Querem resolver os problemas sociais na moleza, tornando a propaganda um inimigo público, responsabilizando por problemas sociais complexos, que precisam ser encarados com seriedade e não por oportunistas que procuram visibilidade e acadêmicos (?) de instituições arcaicas, estes últimos, não despertaram para as mudanças na sociedade e ainda teimam em demonizar a propaganda e afirmar que o consumidor é burro e inconseqüente. Hoje com o fácil acesso à informação e rapidez com que ela pecorre o mundo, teorias da comunicação do início do século não se aplicam mais.

Concordo que as crianças e adolescentes devem ser poupados da publicidade de bebidas, para isso já existe o CONAR que é muito rígido, quase uma beata.
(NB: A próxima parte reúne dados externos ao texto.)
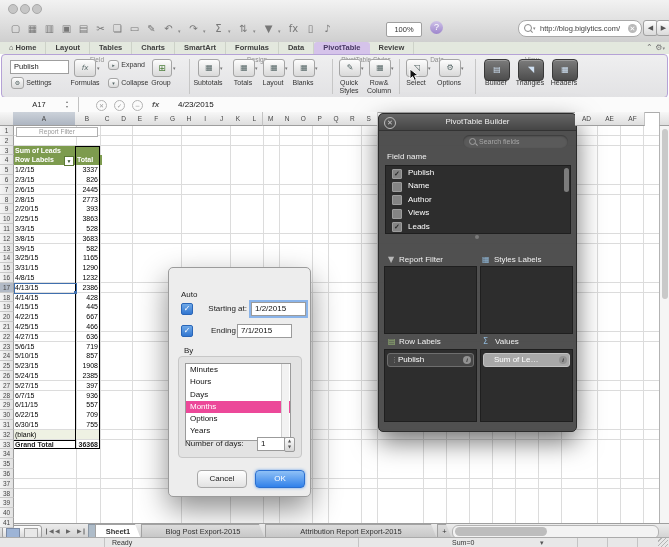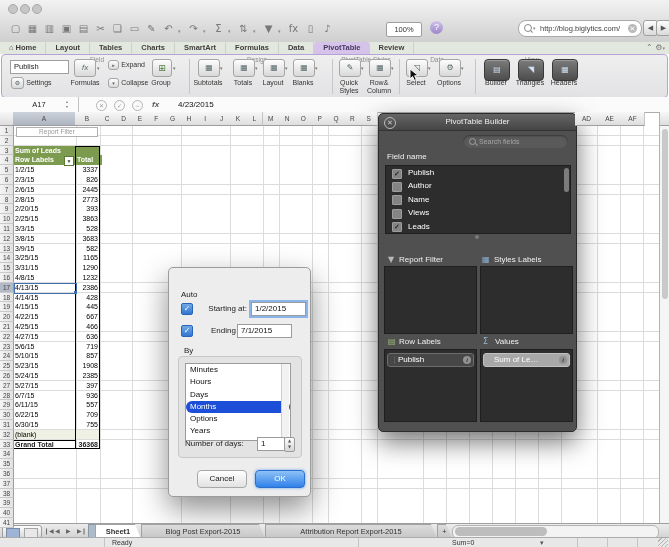"Author" div.f-row { order: before "Name" -> after "Name" }
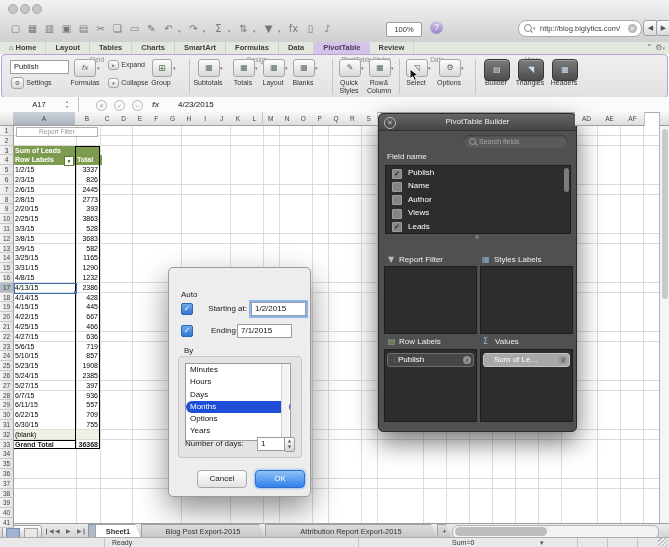"Months" .lb-item.sel { background: #1d4ed8 -> #ec4899; border-radius: 6px -> none }
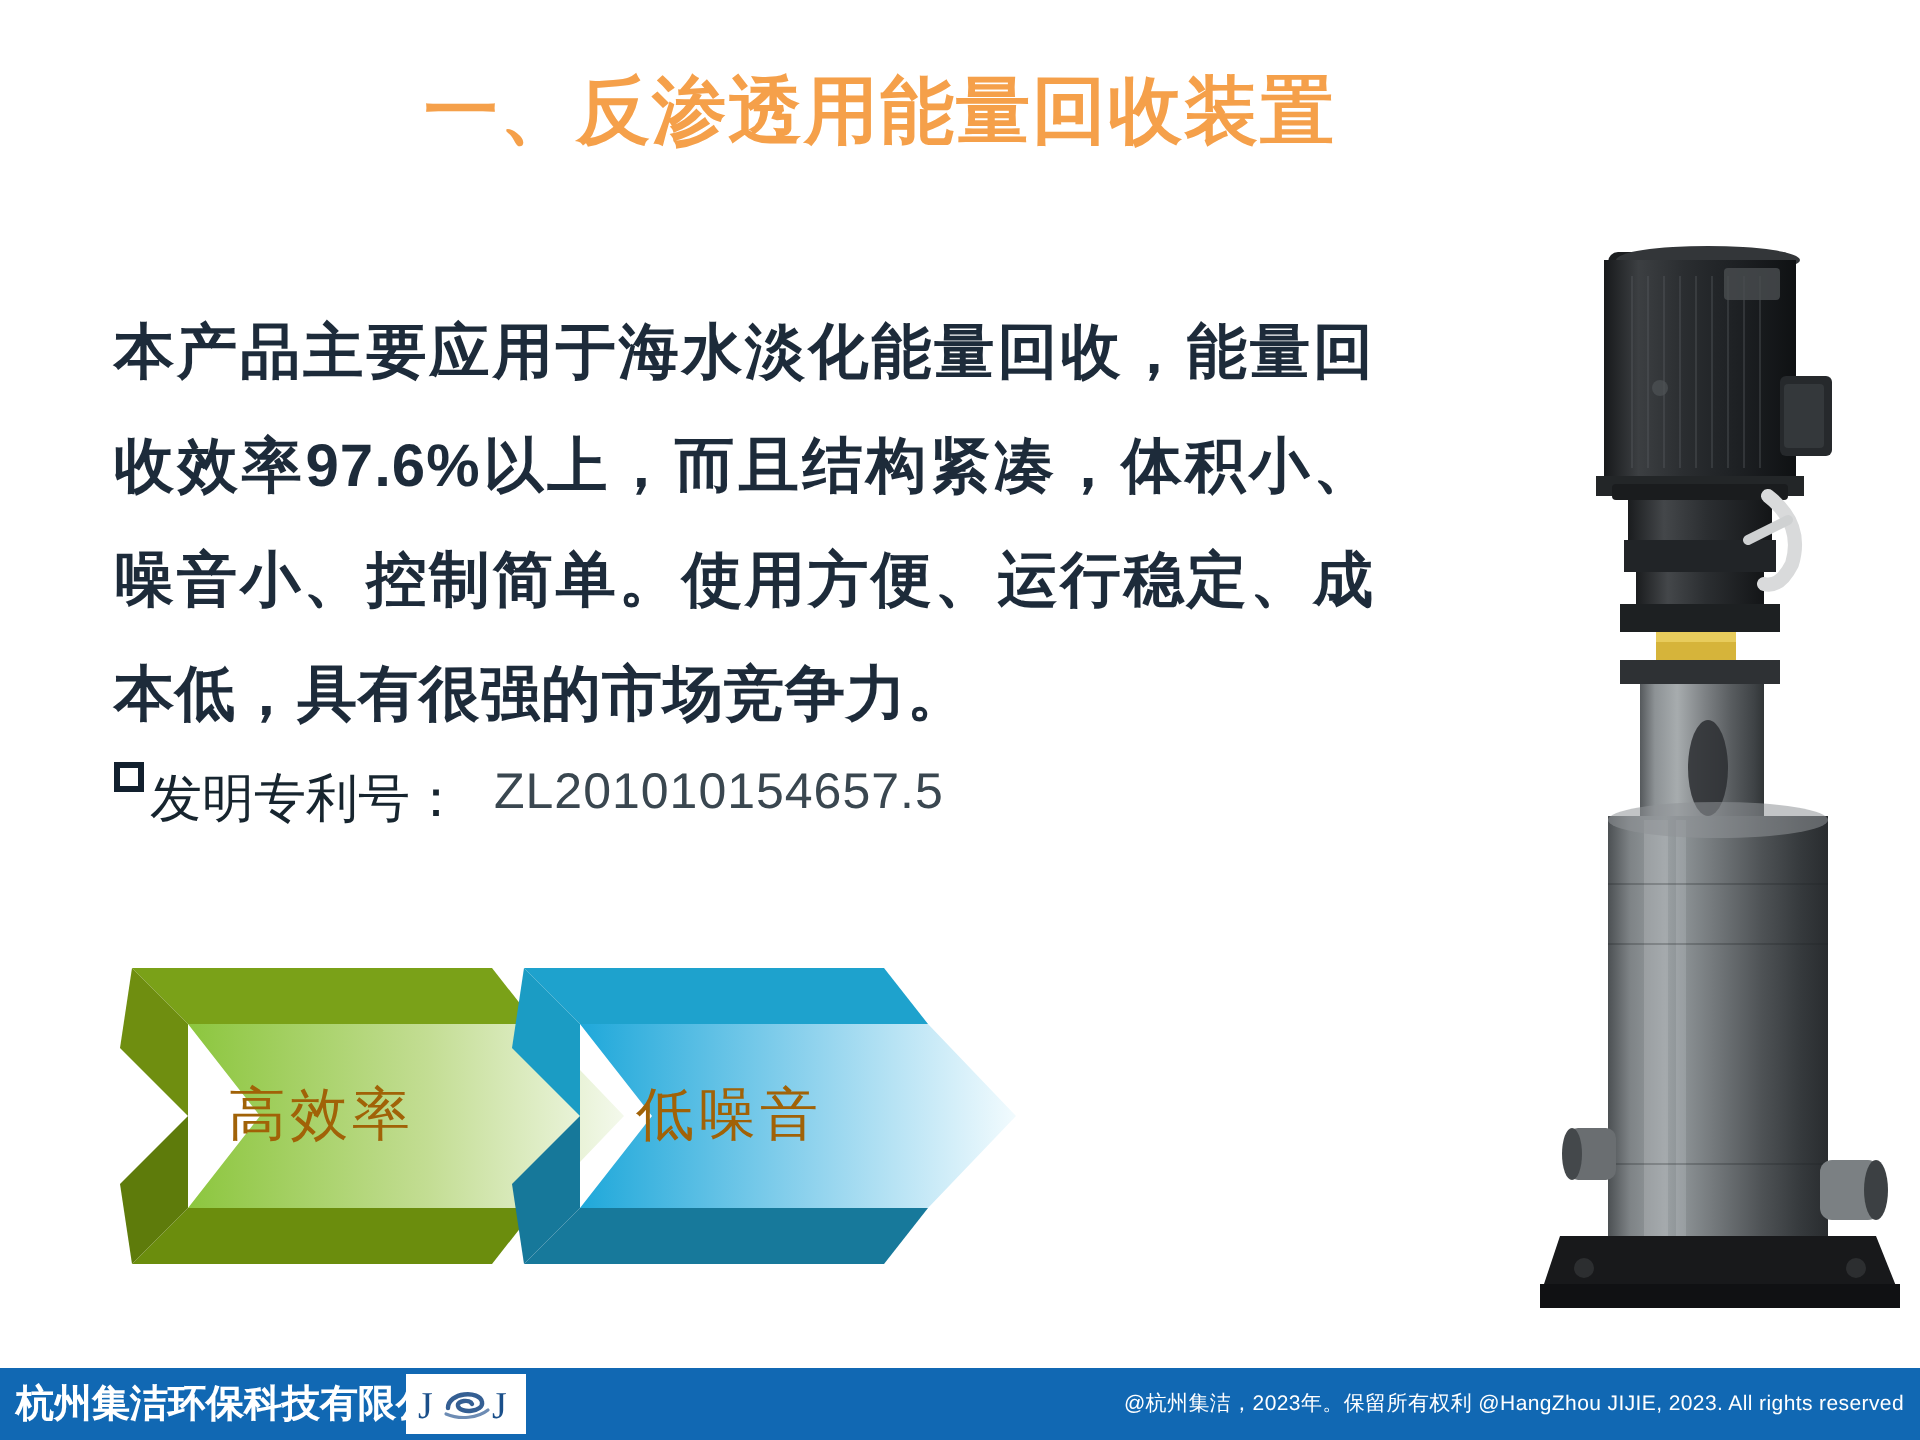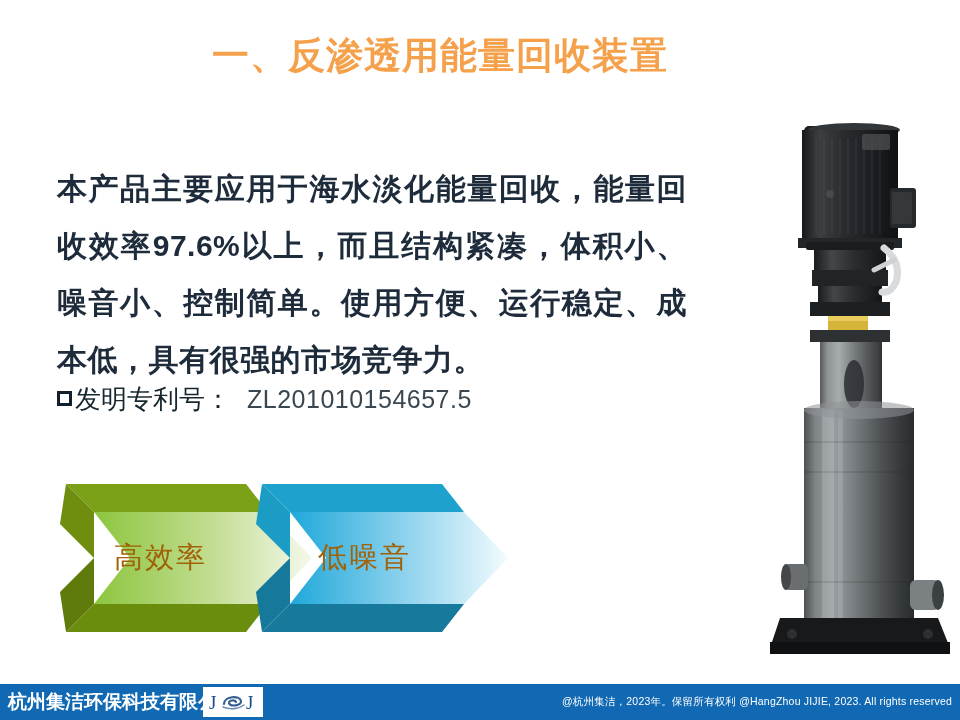"本产品主要应用于海水淡化能量回收，能量回收效率97.6%以上，而且结构紧凑，体积" .body-block { top: 160px -> 148px }
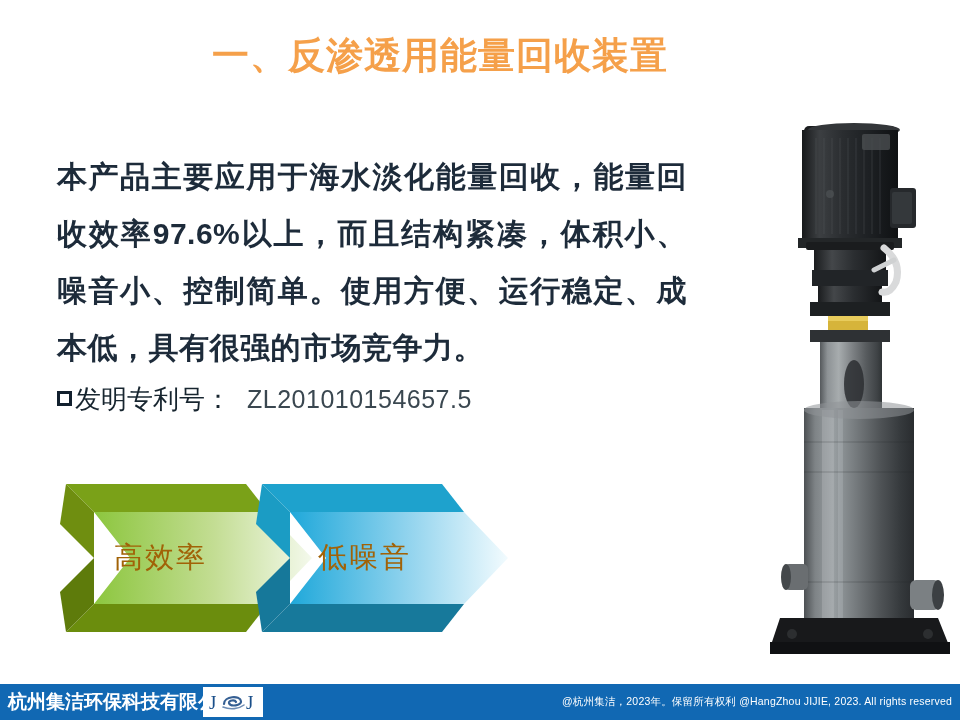"发明专利号：" .patent-line { align-items: center -> flex-start }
Já restringiu assossiar a cerveja às mulheres semi-nuas e mascotes com traços de desenhos infantis, e inúmeras outras. O setor publicitário é capaz de se auto-regulamentar e é consciente que o seu serviço é para a sociedade e é ela é implacável quando não aceita.

Esse tipo de proibição causa temor, pois, enquanto leis são (mal)feitas para tirar a liberdade de parte da sociedade, os problemas permanecem sem ser resolvidos. Proibir a propaganda é fácil, difícil é propor a real solução.

Conar e Papai-Mamãe, Sim ou Não ?!

Semana passada foi lançada a campanha dos dias dos namorados da C&A, a Papai-Mamãe Não! Ela foi interrompida pelo CONAR com o argumento que havia CARGA EXAGERADA DE EROTISMO na mensagem. A C&A acatou a decisão sem se defender e suspendeu toda a campanha, esta que incluia além dos anúncios para TV, material promocional e ponto de venda, tudo foi recolhido das lojas, detalhe para os encartes que tinham posições do Kama Sutra com pictogramas (aquelas figurinhas que indicam homem (ou não) ou mulher(ou não) na porta dos banheiros).

As notícias completas sonbre a campanha e a interdição do CONAR saíram no CCSP.

Agora vamos debater. Tópicos da discussão:

O CONAR agiu certo em impedir a campanha?

A C&A deveria se defefender? Já que antes de sair na praça a campanha passou por pesquisa e pela aprovação dos executivos e pessoal de marketing (esse povo não é bedel).

A C&A vacilou em usar mídias convecinais, deveria ser mais ousada, pois gastou milhões e não conseguiu gerar buzz.

No Brasil há a caça às bruxas, culpando e impedindo a publicidade, pra resolver problemas sociais?

Papai e mamãe ainda tá valendo hoje em dia?